**PROMPT**
For this exercise, retype all the data exactly and exclude every image.

**INPUT RECORDS**
>>>
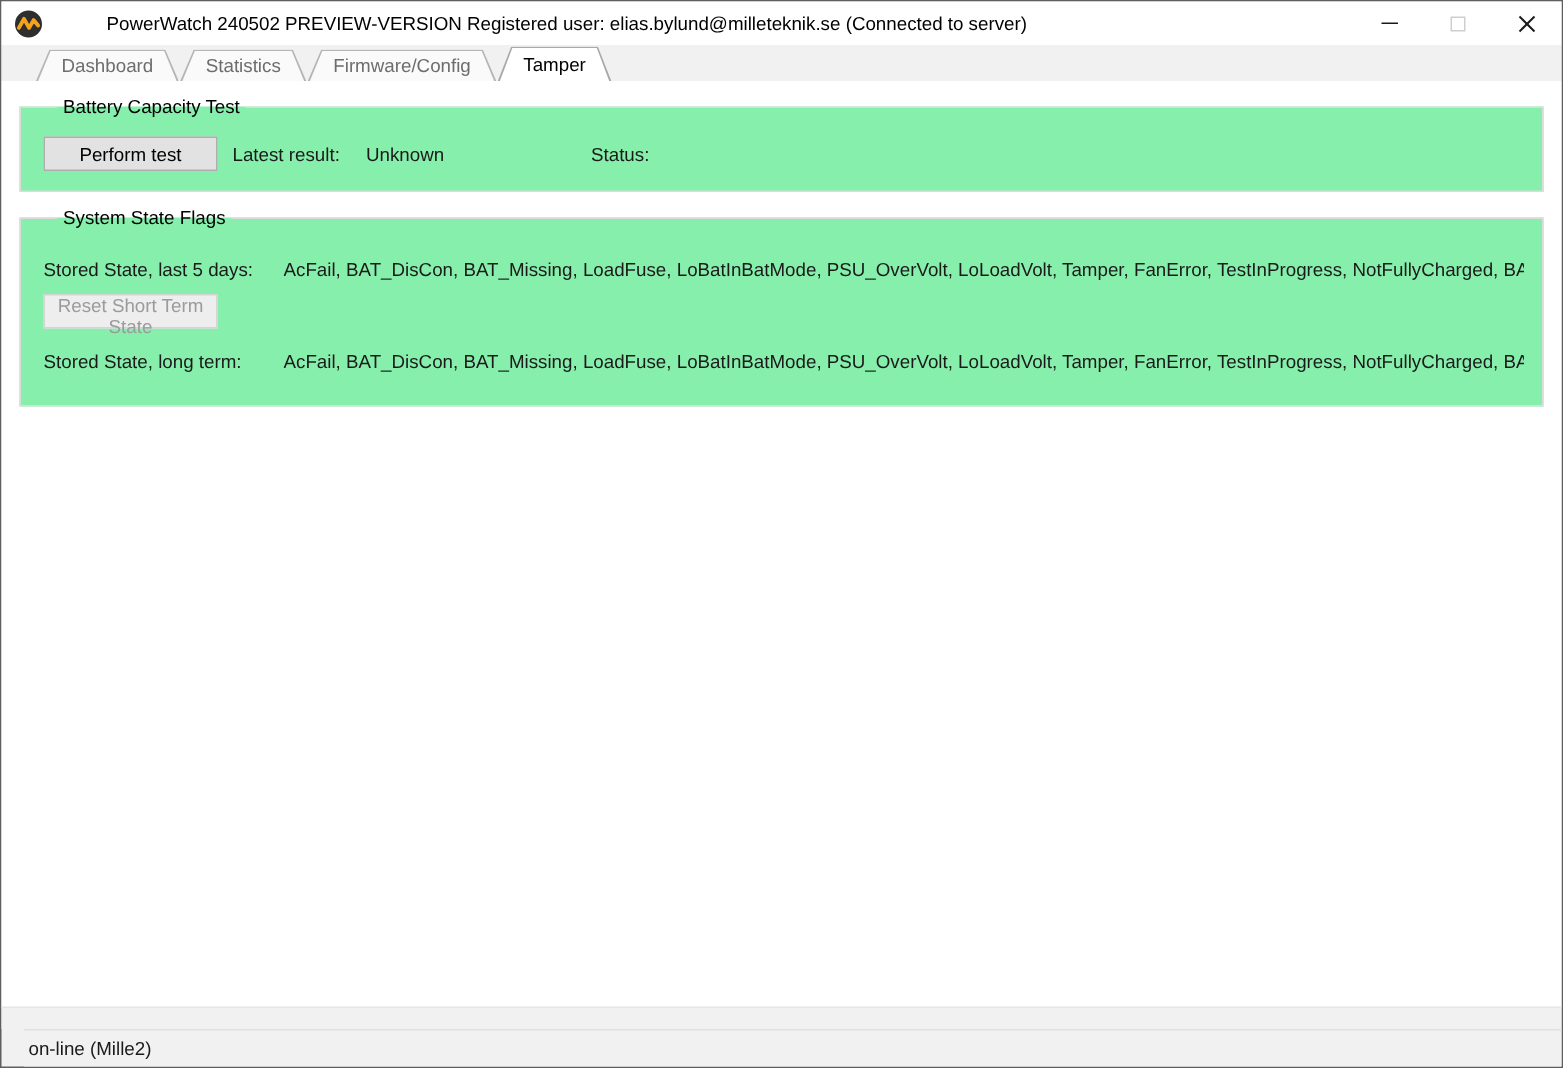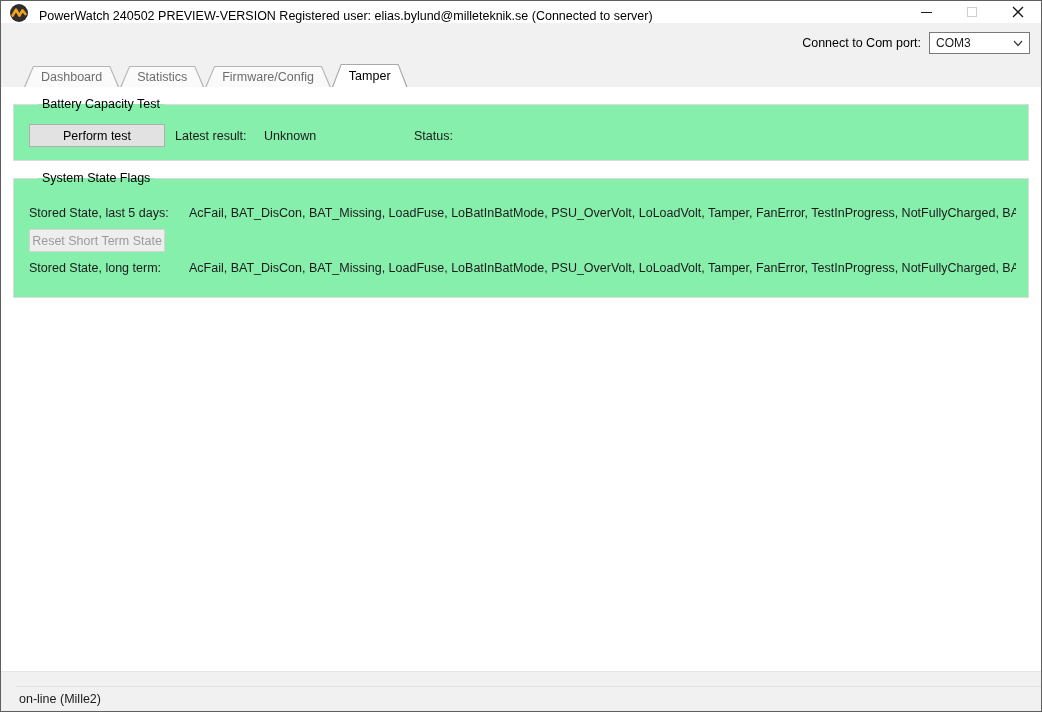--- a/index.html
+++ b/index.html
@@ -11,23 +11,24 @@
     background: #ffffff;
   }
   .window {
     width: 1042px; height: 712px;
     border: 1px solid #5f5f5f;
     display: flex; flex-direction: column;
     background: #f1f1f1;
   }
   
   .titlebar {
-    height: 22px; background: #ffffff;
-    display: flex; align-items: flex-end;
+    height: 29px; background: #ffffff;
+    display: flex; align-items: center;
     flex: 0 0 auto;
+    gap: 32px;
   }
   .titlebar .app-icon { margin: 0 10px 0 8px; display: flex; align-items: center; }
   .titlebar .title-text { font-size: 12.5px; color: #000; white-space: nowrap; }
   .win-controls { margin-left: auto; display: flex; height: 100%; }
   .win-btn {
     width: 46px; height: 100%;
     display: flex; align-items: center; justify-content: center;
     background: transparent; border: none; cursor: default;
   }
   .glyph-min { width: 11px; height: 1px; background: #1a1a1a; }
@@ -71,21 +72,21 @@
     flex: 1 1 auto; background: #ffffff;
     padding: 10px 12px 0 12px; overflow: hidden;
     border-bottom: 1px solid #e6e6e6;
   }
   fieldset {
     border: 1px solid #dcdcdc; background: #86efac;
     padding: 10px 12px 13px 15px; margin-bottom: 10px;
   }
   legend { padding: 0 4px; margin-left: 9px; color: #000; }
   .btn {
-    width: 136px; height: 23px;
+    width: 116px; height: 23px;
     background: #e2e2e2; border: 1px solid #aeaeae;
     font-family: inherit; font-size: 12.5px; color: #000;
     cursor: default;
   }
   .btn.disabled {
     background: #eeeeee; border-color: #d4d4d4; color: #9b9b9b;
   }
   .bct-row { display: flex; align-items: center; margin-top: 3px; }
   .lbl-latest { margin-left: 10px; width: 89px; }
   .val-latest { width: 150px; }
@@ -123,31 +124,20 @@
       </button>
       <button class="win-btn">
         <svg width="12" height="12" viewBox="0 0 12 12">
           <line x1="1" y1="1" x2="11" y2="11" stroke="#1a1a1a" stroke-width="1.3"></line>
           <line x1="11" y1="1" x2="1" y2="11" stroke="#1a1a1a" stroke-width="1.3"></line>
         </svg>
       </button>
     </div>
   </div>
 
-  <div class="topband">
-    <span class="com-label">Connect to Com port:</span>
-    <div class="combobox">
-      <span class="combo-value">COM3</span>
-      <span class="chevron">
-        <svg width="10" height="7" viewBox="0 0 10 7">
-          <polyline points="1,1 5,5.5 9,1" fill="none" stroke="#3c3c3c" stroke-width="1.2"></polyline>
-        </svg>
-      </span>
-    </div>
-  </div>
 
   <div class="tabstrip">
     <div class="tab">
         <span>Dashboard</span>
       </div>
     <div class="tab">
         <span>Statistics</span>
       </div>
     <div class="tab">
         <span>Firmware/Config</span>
<<<
**OUTPUT**
--- a/index.html
+++ b/index.html
@@ -11,23 +11,24 @@
     background: #ffffff;
   }
   .window {
     width: 1042px; height: 712px;
     border: 1px solid #5f5f5f;
     display: flex; flex-direction: column;
     background: #f1f1f1;
   }
   
   .titlebar {
-    height: 22px; background: #ffffff;
-    display: flex; align-items: flex-end;
+    height: 29px; background: #ffffff;
+    display: flex; align-items: center;
     flex: 0 0 auto;
+    gap: 32px;
   }
   .titlebar .app-icon { margin: 0 10px 0 8px; display: flex; align-items: center; }
   .titlebar .title-text { font-size: 12.5px; color: #000; white-space: nowrap; }
   .win-controls { margin-left: auto; display: flex; height: 100%; }
   .win-btn {
     width: 46px; height: 100%;
     display: flex; align-items: center; justify-content: center;
     background: transparent; border: none; cursor: default;
   }
   .glyph-min { width: 11px; height: 1px; background: #1a1a1a; }
@@ -71,21 +72,21 @@
     flex: 1 1 auto; background: #ffffff;
     padding: 10px 12px 0 12px; overflow: hidden;
     border-bottom: 1px solid #e6e6e6;
   }
   fieldset {
     border: 1px solid #dcdcdc; background: #86efac;
     padding: 10px 12px 13px 15px; margin-bottom: 10px;
   }
   legend { padding: 0 4px; margin-left: 9px; color: #000; }
   .btn {
-    width: 136px; height: 23px;
+    width: 116px; height: 23px;
     background: #e2e2e2; border: 1px solid #aeaeae;
     font-family: inherit; font-size: 12.5px; color: #000;
     cursor: default;
   }
   .btn.disabled {
     background: #eeeeee; border-color: #d4d4d4; color: #9b9b9b;
   }
   .bct-row { display: flex; align-items: center; margin-top: 3px; }
   .lbl-latest { margin-left: 10px; width: 89px; }
   .val-latest { width: 150px; }
@@ -123,31 +124,20 @@
       </button>
       <button class="win-btn">
         <svg width="12" height="12" viewBox="0 0 12 12">
           <line x1="1" y1="1" x2="11" y2="11" stroke="#1a1a1a" stroke-width="1.3"></line>
           <line x1="11" y1="1" x2="1" y2="11" stroke="#1a1a1a" stroke-width="1.3"></line>
         </svg>
       </button>
     </div>
   </div>
 
-  <div class="topband">
-    <span class="com-label">Connect to Com port:</span>
-    <div class="combobox">
-      <span class="combo-value">COM3</span>
-      <span class="chevron">
-        <svg width="10" height="7" viewBox="0 0 10 7">
-          <polyline points="1,1 5,5.5 9,1" fill="none" stroke="#3c3c3c" stroke-width="1.2"></polyline>
-        </svg>
-      </span>
-    </div>
-  </div>
 
   <div class="tabstrip">
     <div class="tab">
         <span>Dashboard</span>
       </div>
     <div class="tab">
         <span>Statistics</span>
       </div>
     <div class="tab">
         <span>Firmware/Config</span>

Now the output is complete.